К счастью, чем горше становилось у меня на душе, тем сильнее желал я встретиться с Запоточным. Оставшись в одиночестве, я мало-помалу пришел в себя и еще раз прикинул в уме план действий. Я не стану вступать с ним в драку — это я знал твердо. Будь моя воля, я разрешил бы наш спор полюбовно.
Я побрел через пашни вверх по косогору.
Сразу же на меня пахнуло густым запахом земли. Я даже остановился на минуту. Теплое дыхание свежих борозд буквально опьянило меня. Оно исходило из самых недр земли и белесым паром стлалось над нею. Я невольно подумал о том, что и моя земля в Турце, хоть и арендованная все еще, тоже пробуждается сейчас под лемехом. И меня вдруг обуяла жгучая любовь к ней. Крестьянский труд показался мне самым прекрасным на свете. Первый раз в жизни задумался я над тем, отчего раньше не бросил скитания по белу свету и не обзавелся хозяйством. Я понял: должна была явиться женщина, чтобы пробудить во мне любовь к земле. Женщина, подобная Магдалене.
Глядя на Магдалену, я начинал ощущать близость природы и желанность сельской жизни. Глядя на ее руки, ощущал запах теста, которое они замешивали, чтобы испечь хлеб. Глядя на ее ноги, чувствовал прохладу утренней росы на траве. Глядя на ее стан, вспоминал мягкие очертания родного края. Глядя на ее уста, ощущал забытый вкус материнского молока и черешневого сока. Глядя в ее глаза, испытывал прилив силы и доброты, как плодородная нива под ласковым майским дождем.
Мне чудилось, что Магдалена и земля неотделимы друг от друга. Подобно тому, как некогда при взгляде на Магдалену я впервые в жизни воспылал истинной любовью к женщине, теперь при виде свежих борозд я воспылал истинной любовью к земле. Но не время было предаваться раздумьям.

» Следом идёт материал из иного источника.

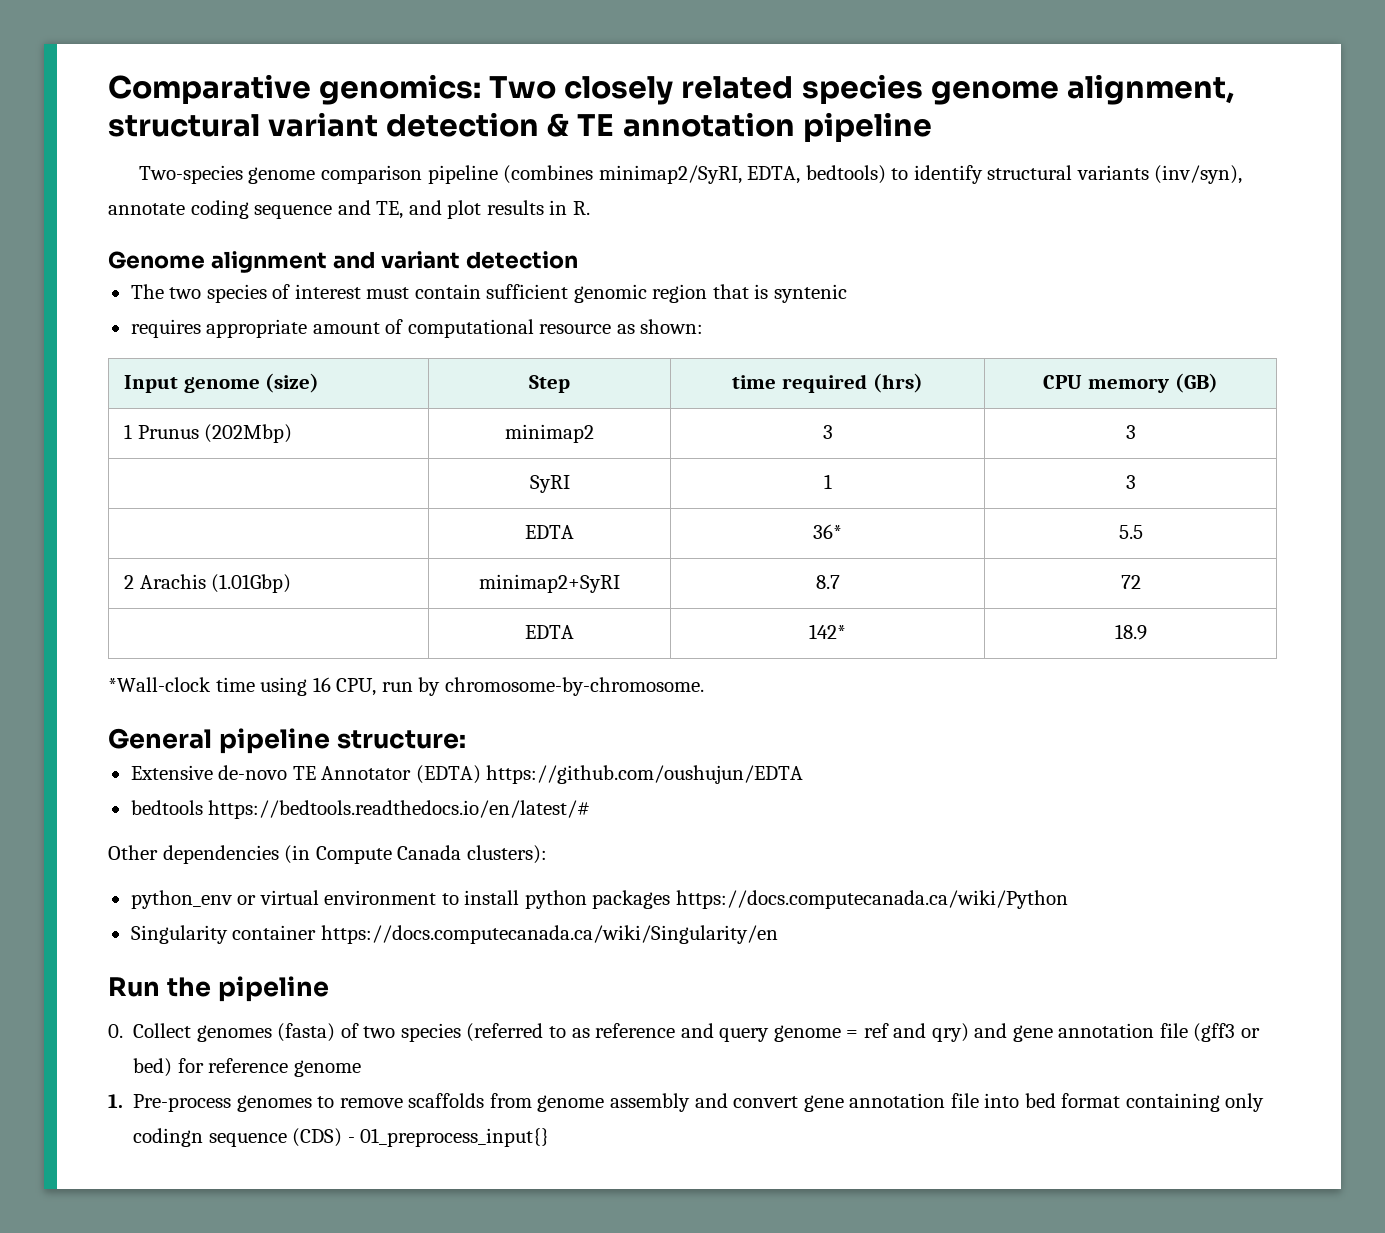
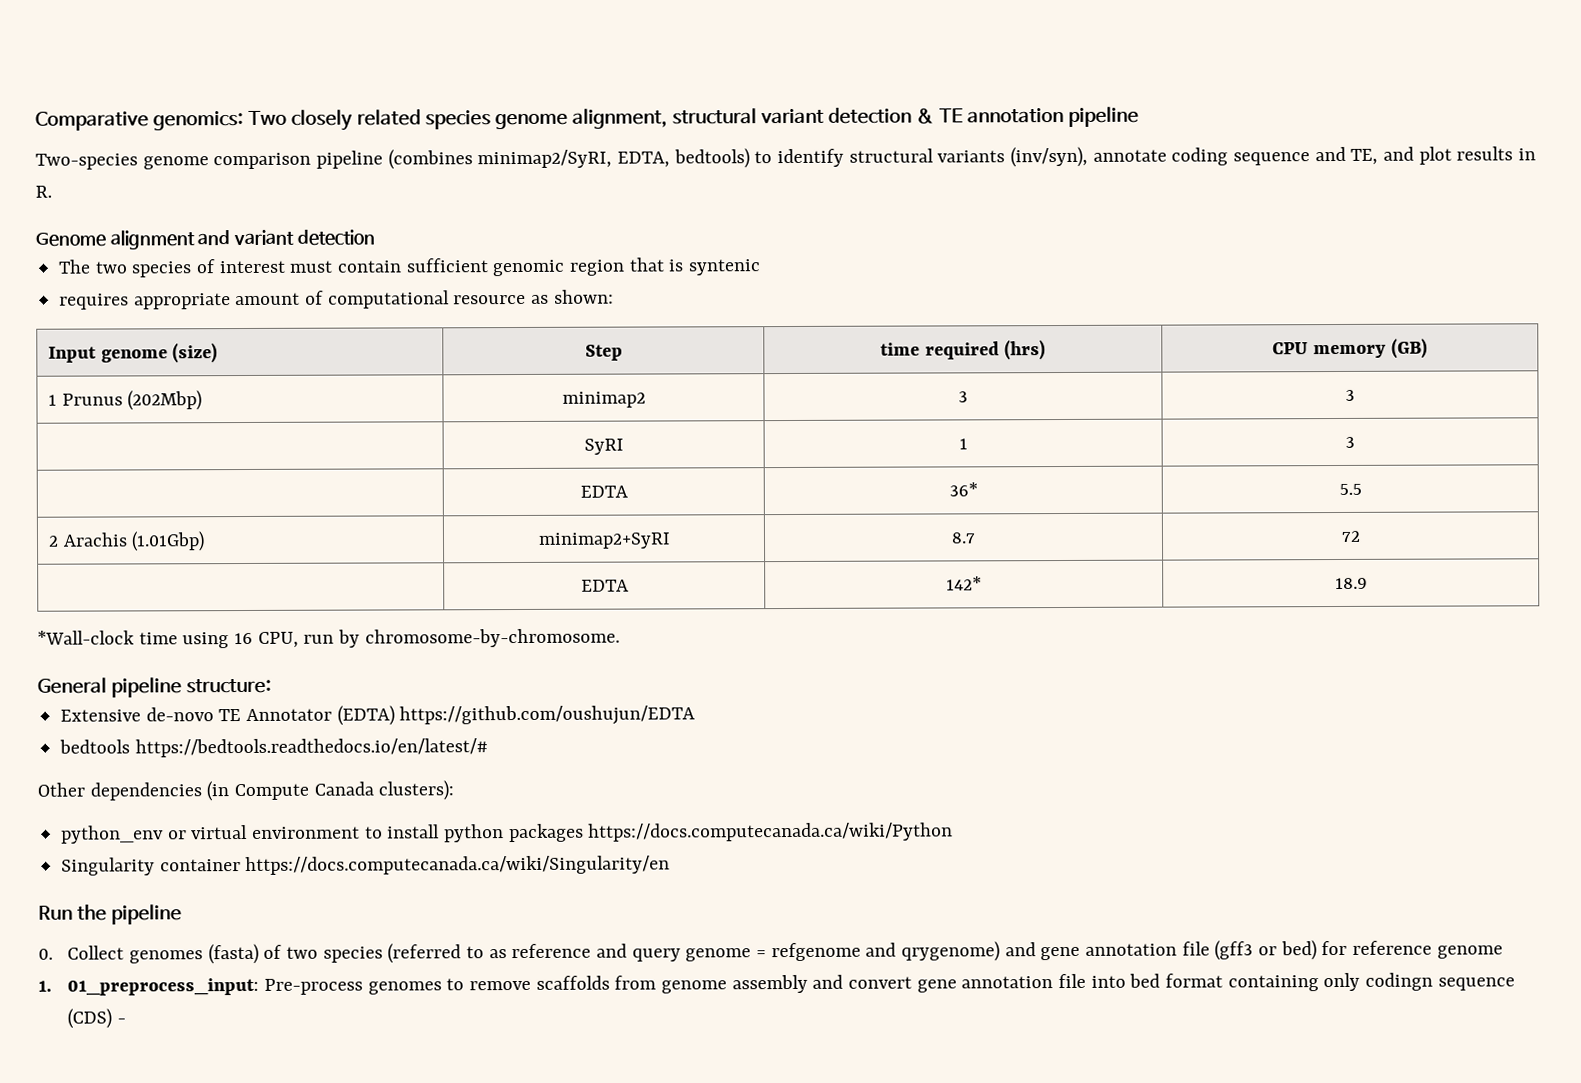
[863,1023,969,1042] ref and qry) -> [770,941,1000,962] refgenome and qrygenome)
(123, 1101) none -> [67,977,260,996] 01_preprocess_input:
[360,1128,550,1147] 01_preprocess_input{} -> (126, 1021) none

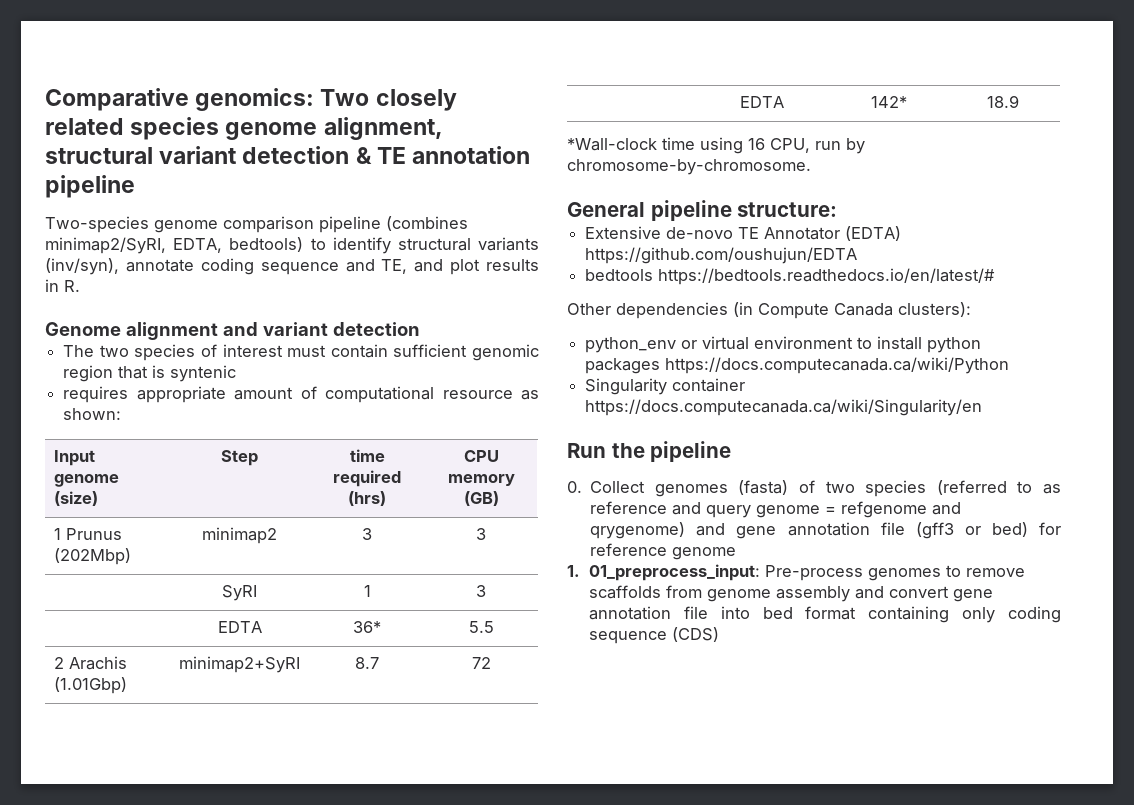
[1364,972,1433,991] codingn -> [1008,606,1061,623] coding
[116,1018,126,1024] - -> (719, 634) none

Меня ждали неотложные дела.
Старик боялся, как бы вечер не застиг нас в дороге; вспомнив его предостережение, я окинул взглядом гору, за которой пахали Запоточные, и, вскоре перевалив через нее, стал спускаться по противоположному склону.
Я увидел их еще издали.
Магдалена стояла среди борозд, держа под уздцы коня. За конем стоял Запоточный с длинным кнутом в руке. Возле него на земле валялось сломанное кнутовище.
В тот момент, когда я заметил их, Яно размахнулся и ударил коня с такой силой, что бедное животное осело, коснувшись брюхом земли. Конь не заржал — он закричал. Закричал так пронзительно, что у меня сердце захолонуло.

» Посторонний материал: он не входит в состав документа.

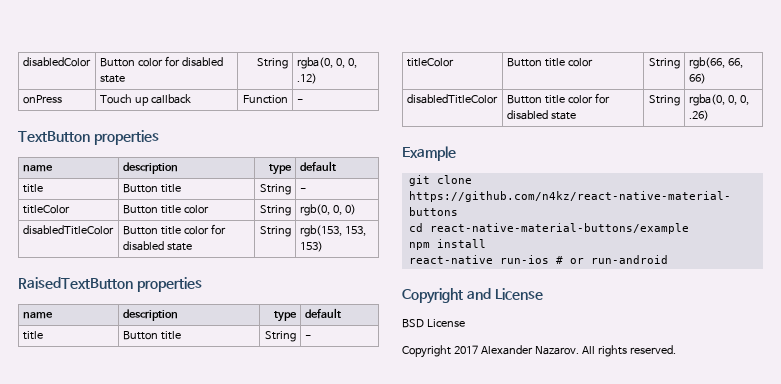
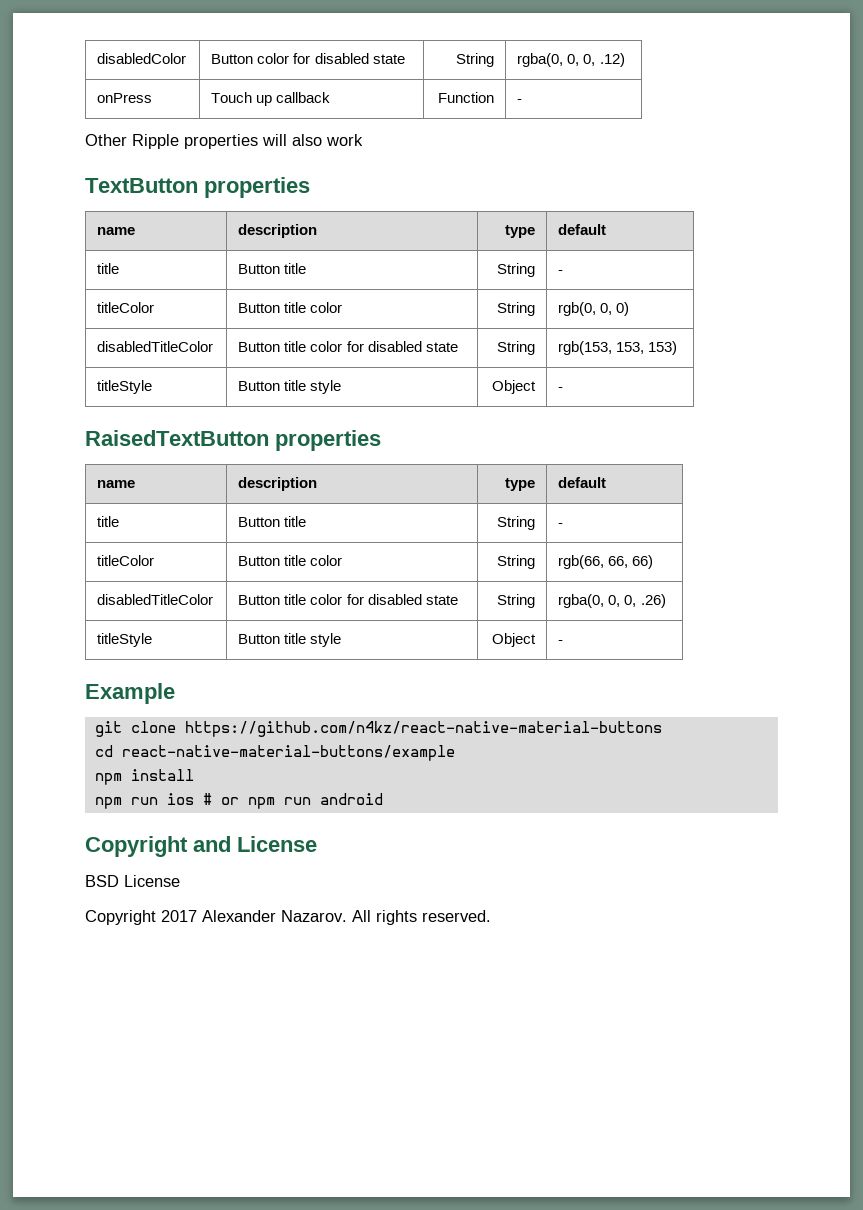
(303, 101) none -> [85,134,363,149] // Other Ripple properties will also work
(323, 246) none -> [97,380,153,394] [238,380,342,394] [491,380,536,394] [558,387,564,391] // titleStyle | Button title style | Object | -
(709, 115) none -> [97,633,153,647] [238,633,342,647] [491,633,536,647] [558,640,564,644] // titleStyle | Button title style | Object | -
[408,255,668,264] react-native run-ios # or run-android -> [94,793,383,809] npm run ios # or npm run android

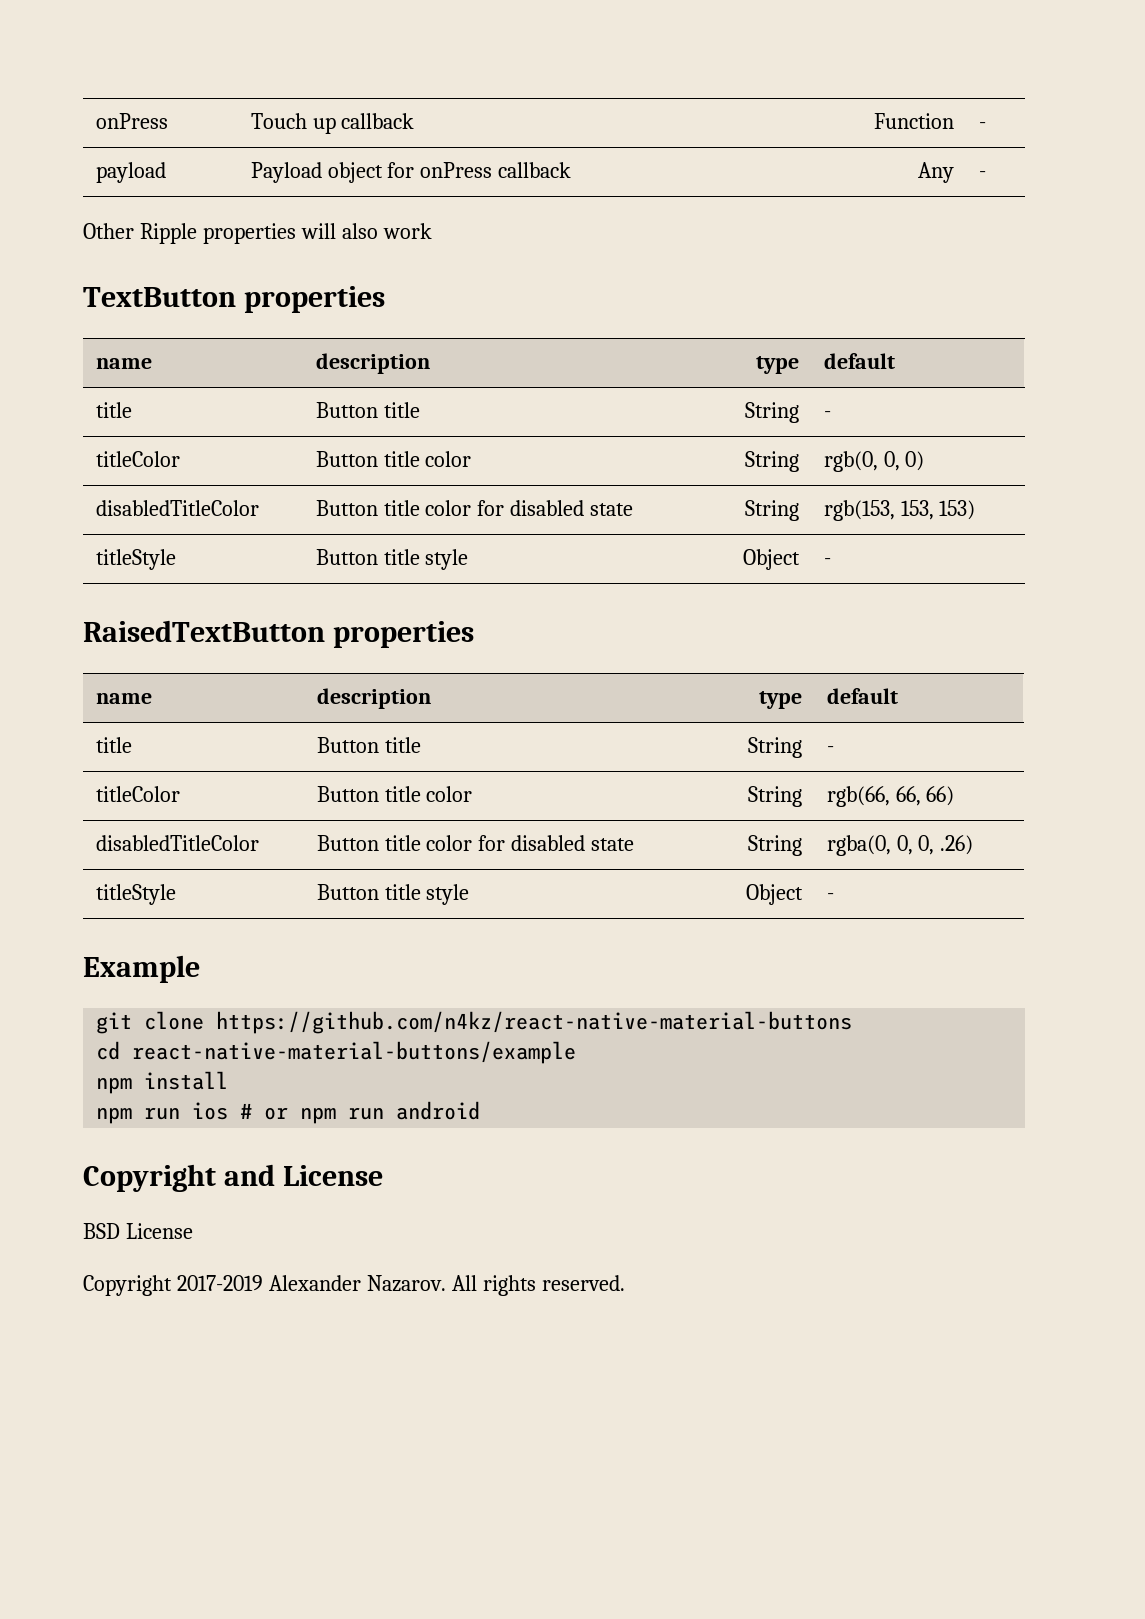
[97,53,187,64] [211,53,405,64] [455,53,494,67] [517,53,625,67] disabledColor | Button color for disabled state | String | rgba(0, 0, 0, .12) // -> (95, 121) none
(523, 101) none -> [95,162,166,183] [250,162,572,183] [918,162,955,183] [978,171,986,178] // payload | Payload object for onPress callback | Any | -
[161,910,197,922] 2017 -> [176,1275,263,1291] 2017-2019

Борозда шла в гору, и конь заупрямился. Вероятна, он был из тех, необъезженных. Но зачем же выводить на работу шалого коня? Уж не для того ли, чтобы поизмываться над ним и заставить Магдалену страдать при виде мучений животного? Я поразился: внешне Магдалена выглядела совершенно спокойной, но лицо ее было скорбно.
В Яно словно бес вселился. Он с такой яростью хлестнул коня, что даже издали я увидел, как на его спине вспухла кровавая полоса. Несчастное животное дрожало и металось.
Я не знал, что мне делать — броситься ли к Яно и вырвать из его рук кнут или вернуться в деревню и звать людей на помощь, чтобы не позволяли ему истязать животное. У меня даже пот выступил на лбу, пока я решал, как мне быть.
Но то, что произошло в следующую минуту, заставило меня не раздумывая кинуться к Яно.